There is a sort of "double recycling" which happens here :
- first, the length of the
value
list must be less than or equal to the number of columns to be replaced. If it is less, then a classic recycling is done. - second, for each element of the
value
list, its length must be equal to, greater than or a multiple of the number of rows to be replaced. If it is less, another recycling is done for each list element to match the number of rows. If it is more, a warning is displayed.
When the value
in RHS is list(NULL)
, nothing really happens, as recycling is impossible (rep(NULL, 10)
is always NULL
).

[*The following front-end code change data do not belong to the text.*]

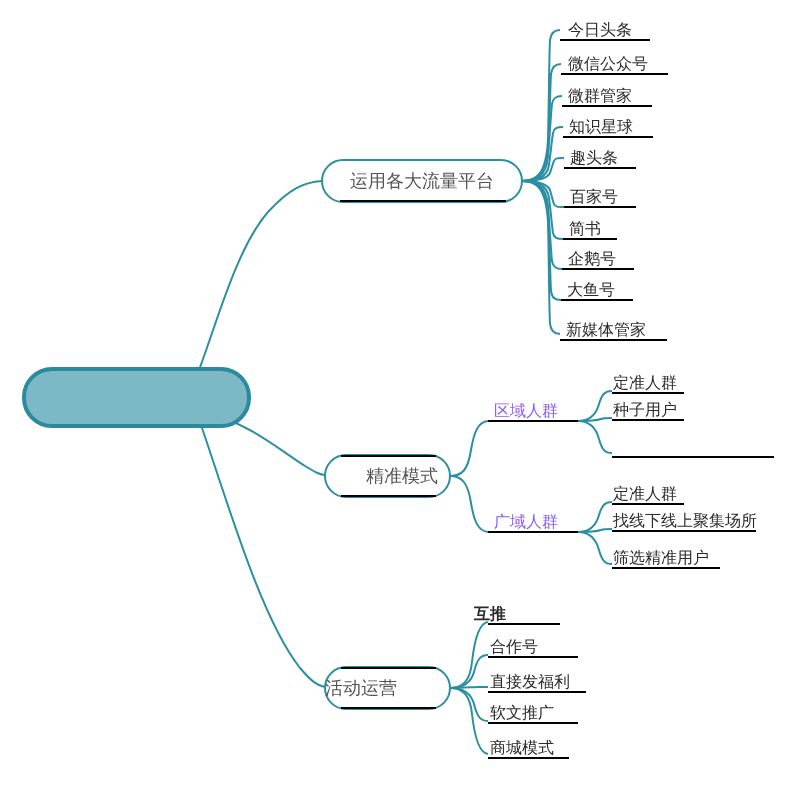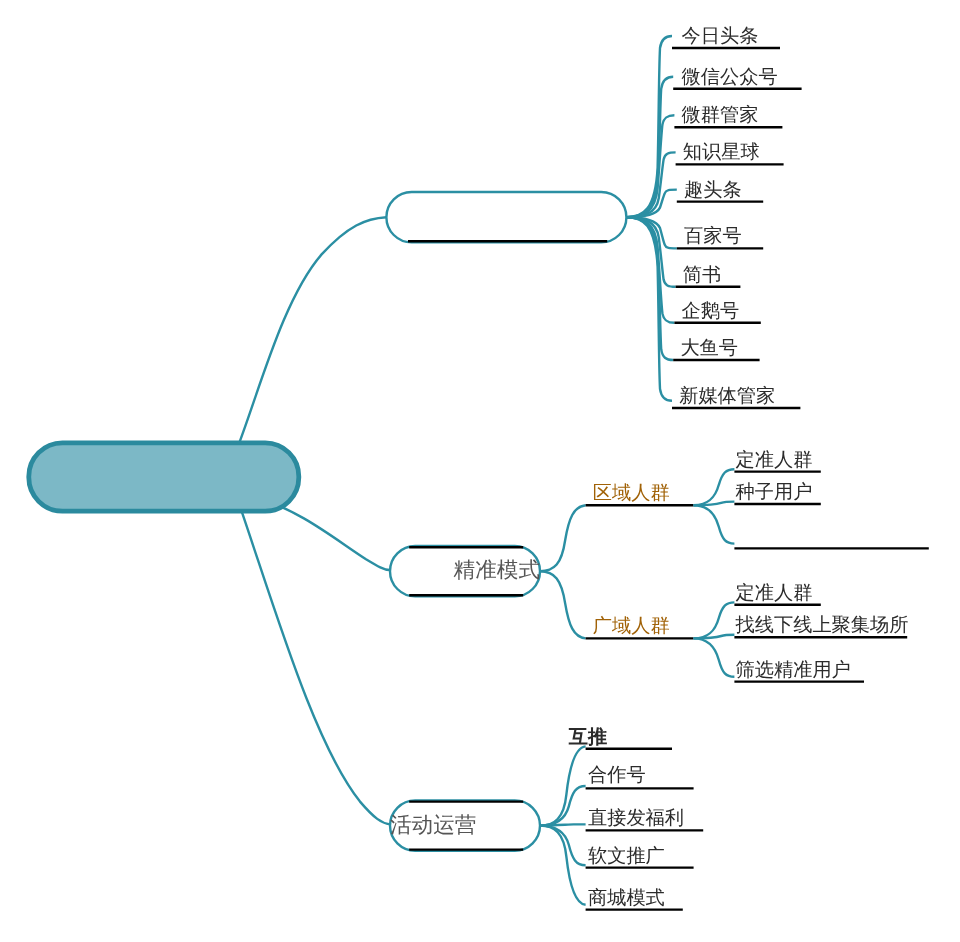--- a/index.html
+++ b/index.html
@@ -105,6 +105,7 @@
   </svg>
 
 
+  <div class="node-label branch-label" style="left:322px;top:172px;width:200px;text-align:center;">运用各大流量平台</div>
 
   <div class="node-label leaf-label" style="left:568px;top:22px;">今日头条</div>
   <div class="node-label leaf-label" style="left:568px;top:56px;">微信公众号</div>

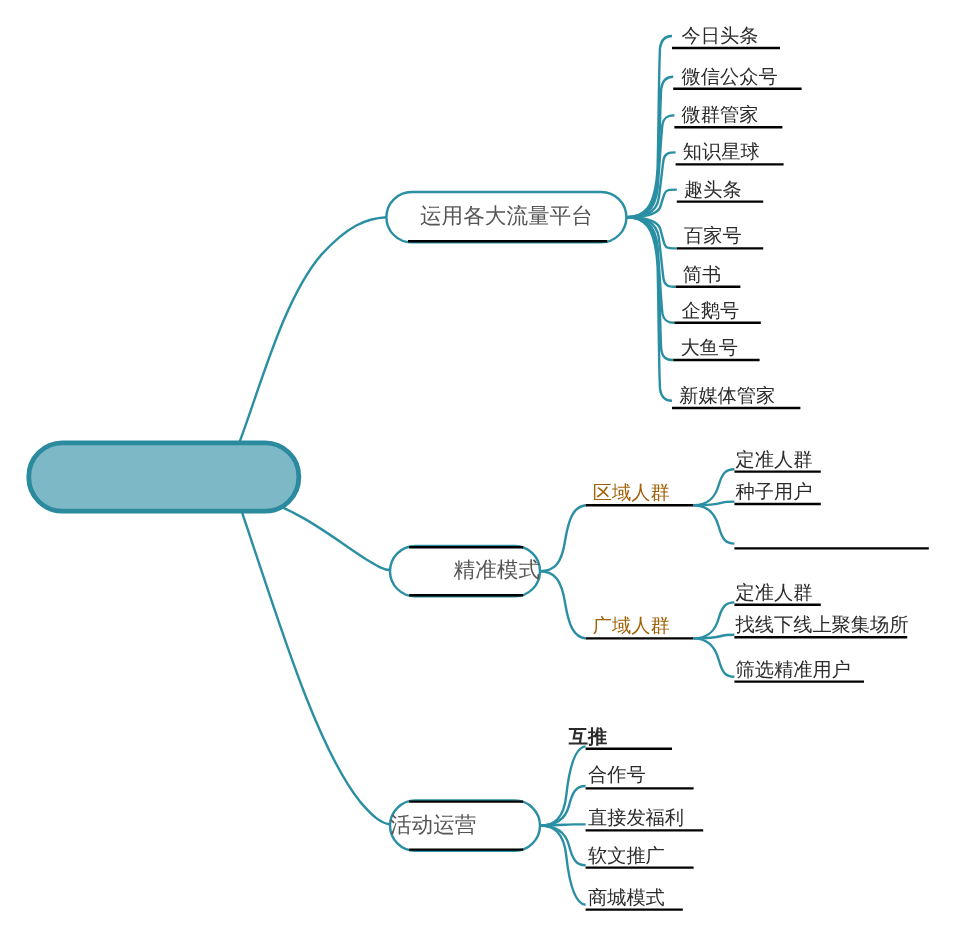--- a/index.html
+++ b/index.html
@@ -21,7 +21,7 @@
     color:#555555;font-size:18px;
   }
   .mid-label{
-    color:#a16207;font-size:16px;
+    color:#8b5cf6;font-size:16px;
   }
   .leaf-label{
     color:#2b2b2b;font-size:16px;

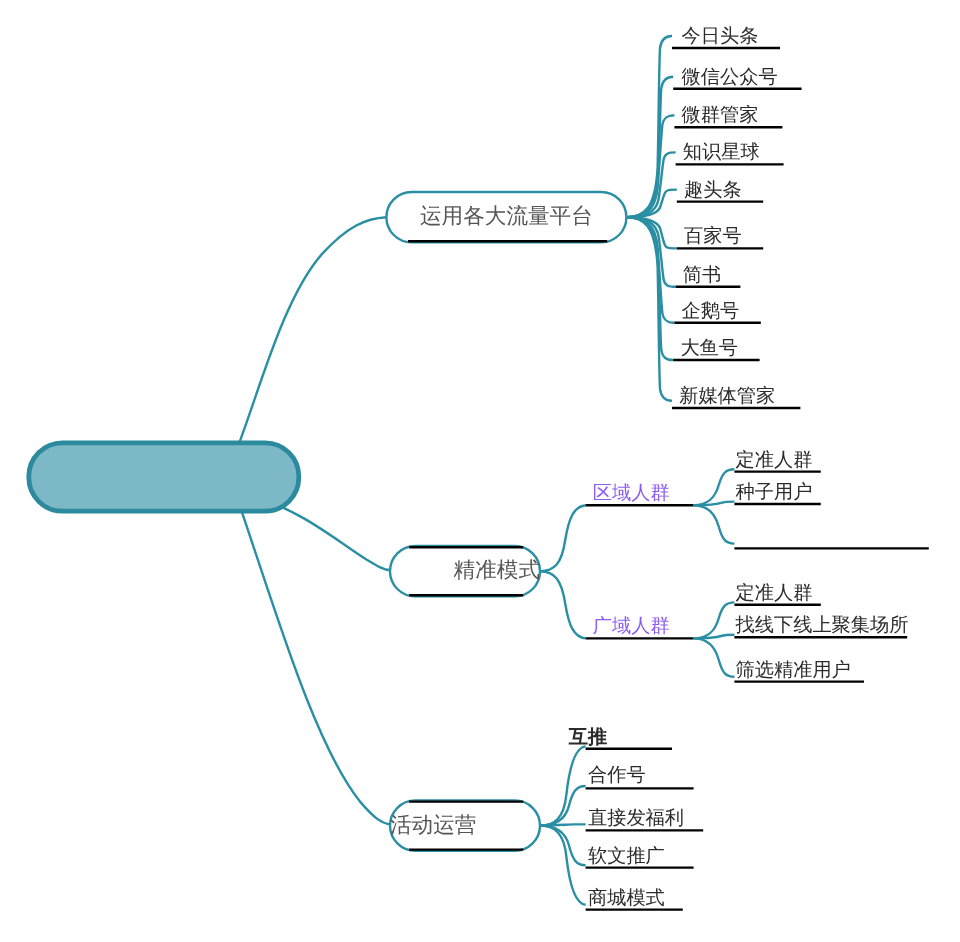--- a/index.html
+++ b/index.html
@@ -118,7 +118,7 @@
   <div class="node-label leaf-label" style="left:567px;top:282px;">大鱼号</div>
   <div class="node-label leaf-label" style="left:566px;top:322px;">新媒体管家</div>
 
-  <div class="node-label branch-label" style="left:325px;top:467px;width:125px;text-align:right;">精准模式</div>
+  <div class="node-label branch-label" style="left:325px;top:467px;width:125px;text-align:left;padding-left:41px;">精准模式</div>
 
   <div class="node-label mid-label" style="left:494px;top:403px;">区域人群</div>
   <div class="node-label leaf-label" style="left:613px;top:375px;">定准人群</div>

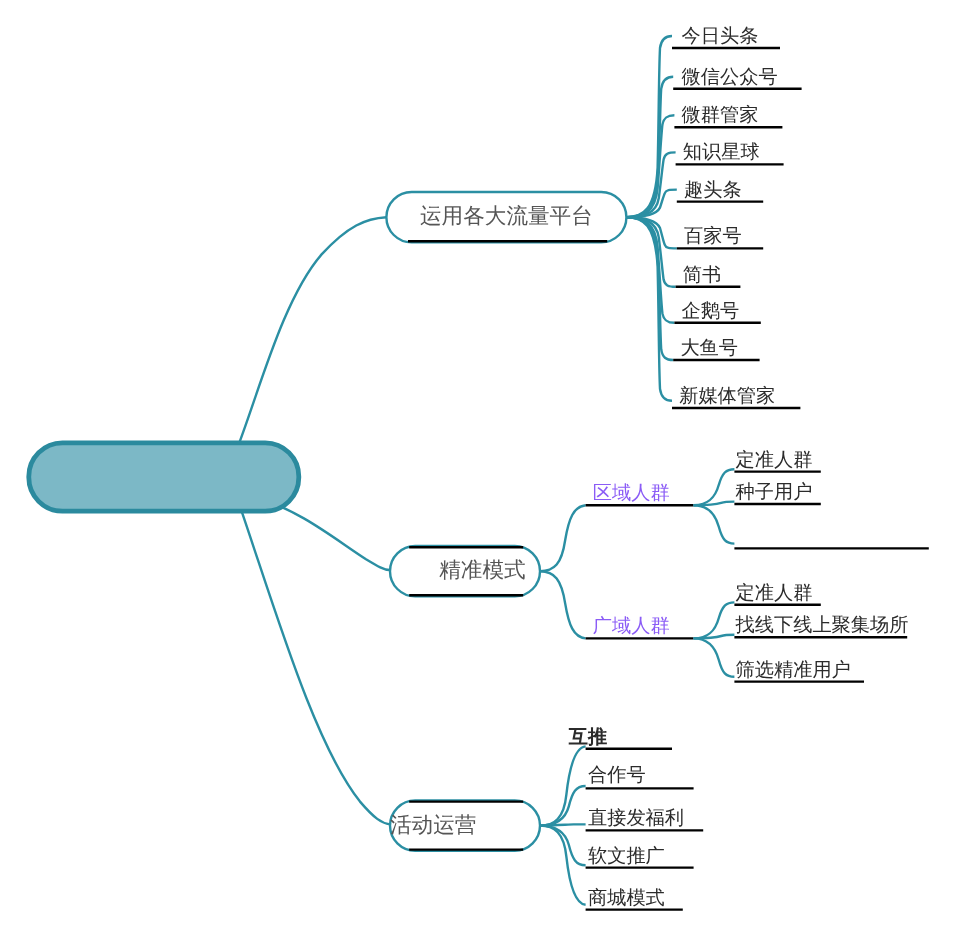--- a/index.html
+++ b/index.html
@@ -132,7 +132,7 @@
   <div class="node-label branch-label" style="left:325px;top:679px;width:125px;text-align:left;">活动运营</div>
 
   <div class="node-label leaf-label" style="left:474px;top:606px;font-weight:bold;">互推</div>
-  <div class="node-label leaf-label" style="left:490px;top:639px;font-family:Liberation Mono, monospace;">合作号</div>
+  <div class="node-label leaf-label" style="left:490px;top:639px;">合作号</div>
   <div class="node-label leaf-label" style="left:490px;top:674px;text-align:center;">直接发福利</div>
   <div class="node-label leaf-label" style="left:490px;top:705px;">软文推广</div>
   <div class="node-label leaf-label" style="left:490px;top:740px;text-align:right;">商城模式</div>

But the code continues and in the end each column to be replaced is assigned NULL
, ie is removed.
Summary and (sort of) conclusion
data.frame
and list
behave differently because of the specific constraint on data frames, where each element must be of the same length. Removing several columns by assigning NULL
fails not because of the NULL
value by itself, but because NULL
is of length 0. The error comes from a test which verifies if the length of the assigned value is a multiple of the number of elements to be replaced (number of rows * number of columns).
Handling the case of value=NULL
for multiple columns doesn't seem difficult (by adding about four lines of simple code), but it requires to consider NULL
as a special case. I'm not able to determine if it is not handled because it would break the logic of the function implementation, or because it would have side effects I don't know.